### [Data for analysis]
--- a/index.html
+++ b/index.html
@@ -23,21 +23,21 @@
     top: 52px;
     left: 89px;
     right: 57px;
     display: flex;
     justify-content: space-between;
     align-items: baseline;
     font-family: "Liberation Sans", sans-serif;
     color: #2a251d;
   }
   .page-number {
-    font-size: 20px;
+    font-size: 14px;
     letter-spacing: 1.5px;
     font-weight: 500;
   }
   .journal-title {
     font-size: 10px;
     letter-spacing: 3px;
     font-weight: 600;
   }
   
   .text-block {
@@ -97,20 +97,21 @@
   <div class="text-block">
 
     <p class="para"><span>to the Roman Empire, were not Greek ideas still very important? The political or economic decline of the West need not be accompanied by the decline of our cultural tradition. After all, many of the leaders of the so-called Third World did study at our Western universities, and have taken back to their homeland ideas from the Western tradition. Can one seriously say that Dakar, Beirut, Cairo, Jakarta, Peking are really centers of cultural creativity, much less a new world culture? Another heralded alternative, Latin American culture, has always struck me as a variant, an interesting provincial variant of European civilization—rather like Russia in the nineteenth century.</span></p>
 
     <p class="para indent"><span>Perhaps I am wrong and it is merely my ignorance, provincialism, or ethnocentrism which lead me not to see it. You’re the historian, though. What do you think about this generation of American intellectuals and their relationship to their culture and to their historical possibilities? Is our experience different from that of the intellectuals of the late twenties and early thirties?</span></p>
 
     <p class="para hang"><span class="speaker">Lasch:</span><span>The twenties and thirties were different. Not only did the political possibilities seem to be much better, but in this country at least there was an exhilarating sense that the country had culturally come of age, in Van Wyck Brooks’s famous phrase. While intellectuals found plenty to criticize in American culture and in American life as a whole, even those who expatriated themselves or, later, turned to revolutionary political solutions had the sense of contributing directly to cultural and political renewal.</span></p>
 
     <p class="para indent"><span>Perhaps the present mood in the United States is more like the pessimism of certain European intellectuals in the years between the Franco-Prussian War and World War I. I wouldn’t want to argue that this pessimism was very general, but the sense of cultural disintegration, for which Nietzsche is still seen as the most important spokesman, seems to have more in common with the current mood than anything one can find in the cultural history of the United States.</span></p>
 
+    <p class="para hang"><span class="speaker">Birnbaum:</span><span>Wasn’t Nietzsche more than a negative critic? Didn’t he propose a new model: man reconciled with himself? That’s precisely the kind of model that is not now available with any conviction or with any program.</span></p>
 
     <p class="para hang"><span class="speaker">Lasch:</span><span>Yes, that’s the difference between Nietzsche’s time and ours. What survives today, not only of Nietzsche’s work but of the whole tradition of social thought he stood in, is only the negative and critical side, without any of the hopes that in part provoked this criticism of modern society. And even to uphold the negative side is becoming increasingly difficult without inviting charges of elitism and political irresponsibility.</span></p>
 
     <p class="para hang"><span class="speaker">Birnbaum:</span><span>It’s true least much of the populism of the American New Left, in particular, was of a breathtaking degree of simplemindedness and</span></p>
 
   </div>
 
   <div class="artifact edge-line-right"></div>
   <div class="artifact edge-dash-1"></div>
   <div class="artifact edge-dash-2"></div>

### [The task]
Scan the listing above, and wherever a line holds the string "dash", copy that line.

### [Solution below]
   <div class="artifact edge-dash-1"></div>
   <div class="artifact edge-dash-2"></div>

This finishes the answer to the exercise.